## [ACTION ITEM]
Starting at the line that contains "the first series", copy every line through the end of the listing below exactly, and copy nothing else.

## [DATASET ENTRIES]

# # # # #

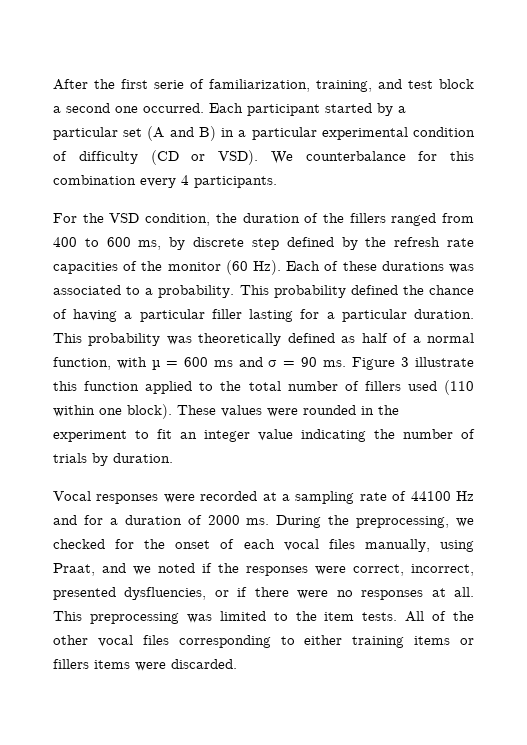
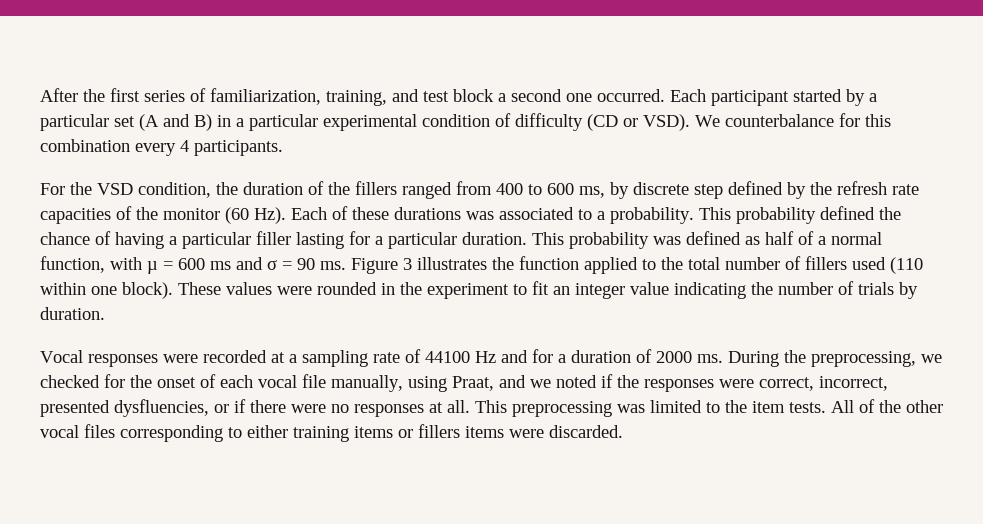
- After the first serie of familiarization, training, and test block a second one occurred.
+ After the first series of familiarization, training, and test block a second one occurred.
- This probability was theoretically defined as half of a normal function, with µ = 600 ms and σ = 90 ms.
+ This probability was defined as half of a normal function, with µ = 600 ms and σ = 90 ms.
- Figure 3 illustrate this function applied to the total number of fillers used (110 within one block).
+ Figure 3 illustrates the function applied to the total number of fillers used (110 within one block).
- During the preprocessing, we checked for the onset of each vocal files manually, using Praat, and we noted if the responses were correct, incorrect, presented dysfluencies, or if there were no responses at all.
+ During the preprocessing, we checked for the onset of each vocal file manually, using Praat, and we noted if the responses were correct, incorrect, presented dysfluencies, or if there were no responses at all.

# # # # #

## [RESPONSE TO THIS EXERCISE]
+ After the first series of familiarization, training, and test block a second one occurred.
- This probability was theoretically defined as half of a normal function, with µ = 600 ms and σ = 90 ms.
+ This probability was defined as half of a normal function, with µ = 600 ms and σ = 90 ms.
- Figure 3 illustrate this function applied to the total number of fillers used (110 within one block).
+ Figure 3 illustrates the function applied to the total number of fillers used (110 within one block).
- During the preprocessing, we checked for the onset of each vocal files manually, using Praat, and we noted if the responses were correct, incorrect, presented dysfluencies, or if there were no responses at all.
+ During the preprocessing, we checked for the onset of each vocal file manually, using Praat, and we noted if the responses were correct, incorrect, presented dysfluencies, or if there were no responses at all.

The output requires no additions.